Your goal —
Present the following entries again, word for word and in full.

Extracted data —
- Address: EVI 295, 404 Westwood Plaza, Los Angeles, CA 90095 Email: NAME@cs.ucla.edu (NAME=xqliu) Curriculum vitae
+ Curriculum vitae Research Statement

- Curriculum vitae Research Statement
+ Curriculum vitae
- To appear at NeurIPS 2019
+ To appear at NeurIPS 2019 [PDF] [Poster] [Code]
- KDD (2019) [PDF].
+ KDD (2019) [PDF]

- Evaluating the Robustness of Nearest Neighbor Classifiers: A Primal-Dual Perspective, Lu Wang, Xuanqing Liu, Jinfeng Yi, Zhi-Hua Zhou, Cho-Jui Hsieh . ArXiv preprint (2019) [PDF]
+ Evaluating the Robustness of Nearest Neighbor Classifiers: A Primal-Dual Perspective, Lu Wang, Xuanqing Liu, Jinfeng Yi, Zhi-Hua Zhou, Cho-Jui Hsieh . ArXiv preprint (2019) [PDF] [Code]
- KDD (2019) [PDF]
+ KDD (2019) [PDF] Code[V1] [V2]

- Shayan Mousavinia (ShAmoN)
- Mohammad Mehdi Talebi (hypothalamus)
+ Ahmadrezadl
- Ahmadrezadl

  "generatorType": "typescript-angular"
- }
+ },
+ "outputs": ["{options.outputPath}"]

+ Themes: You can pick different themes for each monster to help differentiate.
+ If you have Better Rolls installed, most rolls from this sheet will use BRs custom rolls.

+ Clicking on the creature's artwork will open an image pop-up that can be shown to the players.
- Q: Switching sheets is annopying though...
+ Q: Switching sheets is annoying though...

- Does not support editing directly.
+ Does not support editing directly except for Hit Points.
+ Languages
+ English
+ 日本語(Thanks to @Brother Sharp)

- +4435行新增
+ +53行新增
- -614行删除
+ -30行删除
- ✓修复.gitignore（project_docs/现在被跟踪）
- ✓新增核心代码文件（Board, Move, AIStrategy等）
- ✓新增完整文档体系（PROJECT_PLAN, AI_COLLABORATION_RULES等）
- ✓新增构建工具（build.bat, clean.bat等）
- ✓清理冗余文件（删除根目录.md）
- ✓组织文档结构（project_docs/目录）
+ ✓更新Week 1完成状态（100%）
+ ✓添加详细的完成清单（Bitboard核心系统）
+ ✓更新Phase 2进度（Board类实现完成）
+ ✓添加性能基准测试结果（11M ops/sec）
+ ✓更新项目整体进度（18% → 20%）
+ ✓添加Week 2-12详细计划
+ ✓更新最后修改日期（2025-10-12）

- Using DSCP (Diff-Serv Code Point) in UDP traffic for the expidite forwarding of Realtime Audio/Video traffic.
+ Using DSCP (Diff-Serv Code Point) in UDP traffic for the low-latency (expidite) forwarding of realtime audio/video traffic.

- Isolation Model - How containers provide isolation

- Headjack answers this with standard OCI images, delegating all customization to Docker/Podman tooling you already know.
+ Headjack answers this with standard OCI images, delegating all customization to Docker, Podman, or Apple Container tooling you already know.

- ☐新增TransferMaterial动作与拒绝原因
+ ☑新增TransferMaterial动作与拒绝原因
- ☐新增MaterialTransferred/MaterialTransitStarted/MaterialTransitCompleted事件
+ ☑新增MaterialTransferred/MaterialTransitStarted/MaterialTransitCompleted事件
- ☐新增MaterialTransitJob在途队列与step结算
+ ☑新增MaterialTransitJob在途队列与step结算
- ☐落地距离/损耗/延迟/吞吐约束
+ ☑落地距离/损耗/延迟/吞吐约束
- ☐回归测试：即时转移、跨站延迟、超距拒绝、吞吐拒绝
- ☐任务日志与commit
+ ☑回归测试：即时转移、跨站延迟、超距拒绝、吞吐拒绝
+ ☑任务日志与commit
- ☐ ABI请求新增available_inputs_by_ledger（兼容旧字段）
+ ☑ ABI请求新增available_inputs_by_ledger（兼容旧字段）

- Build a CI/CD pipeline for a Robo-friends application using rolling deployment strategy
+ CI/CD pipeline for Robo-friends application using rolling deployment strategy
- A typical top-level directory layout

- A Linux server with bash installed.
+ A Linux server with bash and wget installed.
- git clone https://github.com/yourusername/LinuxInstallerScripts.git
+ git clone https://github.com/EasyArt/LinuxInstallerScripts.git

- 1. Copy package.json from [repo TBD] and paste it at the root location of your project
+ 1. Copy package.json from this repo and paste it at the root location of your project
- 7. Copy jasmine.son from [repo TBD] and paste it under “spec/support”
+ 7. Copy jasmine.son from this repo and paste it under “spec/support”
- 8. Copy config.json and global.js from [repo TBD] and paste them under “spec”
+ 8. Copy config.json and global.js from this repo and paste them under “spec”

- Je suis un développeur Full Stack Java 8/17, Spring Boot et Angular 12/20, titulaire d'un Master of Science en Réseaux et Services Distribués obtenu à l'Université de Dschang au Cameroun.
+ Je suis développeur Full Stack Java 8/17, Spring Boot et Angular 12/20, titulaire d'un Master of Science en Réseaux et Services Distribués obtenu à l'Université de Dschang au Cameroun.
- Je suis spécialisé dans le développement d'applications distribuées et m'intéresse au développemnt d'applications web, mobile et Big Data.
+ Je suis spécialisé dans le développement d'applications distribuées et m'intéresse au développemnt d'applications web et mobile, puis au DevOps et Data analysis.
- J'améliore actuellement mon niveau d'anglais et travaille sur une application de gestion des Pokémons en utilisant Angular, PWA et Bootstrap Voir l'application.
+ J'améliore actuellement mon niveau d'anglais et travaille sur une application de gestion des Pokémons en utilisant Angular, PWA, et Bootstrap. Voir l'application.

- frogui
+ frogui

Result of the task —
- Address: EVI 295, 404 Westwood Plaza, Los Angeles, CA 90095 Email: NAME@cs.ucla.edu (NAME=xqliu) Curriculum vitae
+ Curriculum vitae Research Statement

- Curriculum vitae Research Statement
+ Curriculum vitae
- To appear at NeurIPS 2019
+ To appear at NeurIPS 2019 [PDF] [Poster] [Code]
- KDD (2019) [PDF].
+ KDD (2019) [PDF]

- Evaluating the Robustness of Nearest Neighbor Classifiers: A Primal-Dual Perspective, Lu Wang, Xuanqing Liu, Jinfeng Yi, Zhi-Hua Zhou, Cho-Jui Hsieh . ArXiv preprint (2019) [PDF]
+ Evaluating the Robustness of Nearest Neighbor Classifiers: A Primal-Dual Perspective, Lu Wang, Xuanqing Liu, Jinfeng Yi, Zhi-Hua Zhou, Cho-Jui Hsieh . ArXiv preprint (2019) [PDF] [Code]
- KDD (2019) [PDF]
+ KDD (2019) [PDF] Code[V1] [V2]

- Shayan Mousavinia (ShAmoN)
- Mohammad Mehdi Talebi (hypothalamus)
+ Ahmadrezadl
- Ahmadrezadl

  "generatorType": "typescript-angular"
- }
+ },
+ "outputs": ["{options.outputPath}"]

+ Themes: You can pick different themes for each monster to help differentiate.
+ If you have Better Rolls installed, most rolls from this sheet will use BRs custom rolls.

+ Clicking on the creature's artwork will open an image pop-up that can be shown to the players.
- Q: Switching sheets is annopying though...
+ Q: Switching sheets is annoying though...

- Does not support editing directly.
+ Does not support editing directly except for Hit Points.
+ Languages
+ English
+ 日本語(Thanks to @Brother Sharp)

- +4435行新增
+ +53行新增
- -614行删除
+ -30行删除
- ✓修复.gitignore（project_docs/现在被跟踪）
- ✓新增核心代码文件（Board, Move, AIStrategy等）
- ✓新增完整文档体系（PROJECT_PLAN, AI_COLLABORATION_RULES等）
- ✓新增构建工具（build.bat, clean.bat等）
- ✓清理冗余文件（删除根目录.md）
- ✓组织文档结构（project_docs/目录）
+ ✓更新Week 1完成状态（100%）
+ ✓添加详细的完成清单（Bitboard核心系统）
+ ✓更新Phase 2进度（Board类实现完成）
+ ✓添加性能基准测试结果（11M ops/sec）
+ ✓更新项目整体进度（18% → 20%）
+ ✓添加Week 2-12详细计划
+ ✓更新最后修改日期（2025-10-12）

- Using DSCP (Diff-Serv Code Point) in UDP traffic for the expidite forwarding of Realtime Audio/Video traffic.
+ Using DSCP (Diff-Serv Code Point) in UDP traffic for the low-latency (expidite) forwarding of realtime audio/video traffic.

- Isolation Model - How containers provide isolation

- Headjack answers this with standard OCI images, delegating all customization to Docker/Podman tooling you already know.
+ Headjack answers this with standard OCI images, delegating all customization to Docker, Podman, or Apple Container tooling you already know.

- ☐新增TransferMaterial动作与拒绝原因
+ ☑新增TransferMaterial动作与拒绝原因
- ☐新增MaterialTransferred/MaterialTransitStarted/MaterialTransitCompleted事件
+ ☑新增MaterialTransferred/MaterialTransitStarted/MaterialTransitCompleted事件
- ☐新增MaterialTransitJob在途队列与step结算
+ ☑新增MaterialTransitJob在途队列与step结算
- ☐落地距离/损耗/延迟/吞吐约束
+ ☑落地距离/损耗/延迟/吞吐约束
- ☐回归测试：即时转移、跨站延迟、超距拒绝、吞吐拒绝
- ☐任务日志与commit
+ ☑回归测试：即时转移、跨站延迟、超距拒绝、吞吐拒绝
+ ☑任务日志与commit
- ☐ ABI请求新增available_inputs_by_ledger（兼容旧字段）
+ ☑ ABI请求新增available_inputs_by_ledger（兼容旧字段）

- Build a CI/CD pipeline for a Robo-friends application using rolling deployment strategy
+ CI/CD pipeline for Robo-friends application using rolling deployment strategy
- A typical top-level directory layout

- A Linux server with bash installed.
+ A Linux server with bash and wget installed.
- git clone https://github.com/yourusername/LinuxInstallerScripts.git
+ git clone https://github.com/EasyArt/LinuxInstallerScripts.git

- 1. Copy package.json from [repo TBD] and paste it at the root location of your project
+ 1. Copy package.json from this repo and paste it at the root location of your project
- 7. Copy jasmine.son from [repo TBD] and paste it under “spec/support”
+ 7. Copy jasmine.son from this repo and paste it under “spec/support”
- 8. Copy config.json and global.js from [repo TBD] and paste them under “spec”
+ 8. Copy config.json and global.js from this repo and paste them under “spec”

- Je suis un développeur Full Stack Java 8/17, Spring Boot et Angular 12/20, titulaire d'un Master of Science en Réseaux et Services Distribués obtenu à l'Université de Dschang au Cameroun.
+ Je suis développeur Full Stack Java 8/17, Spring Boot et Angular 12/20, titulaire d'un Master of Science en Réseaux et Services Distribués obtenu à l'Université de Dschang au Cameroun.
- Je suis spécialisé dans le développement d'applications distribuées et m'intéresse au développemnt d'applications web, mobile et Big Data.
+ Je suis spécialisé dans le développement d'applications distribuées et m'intéresse au développemnt d'applications web et mobile, puis au DevOps et Data analysis.
- J'améliore actuellement mon niveau d'anglais et travaille sur une application de gestion des Pokémons en utilisant Angular, PWA et Bootstrap Voir l'application.
+ J'améliore actuellement mon niveau d'anglais et travaille sur une application de gestion des Pokémons en utilisant Angular, PWA, et Bootstrap. Voir l'application.

- frogui
+ frogui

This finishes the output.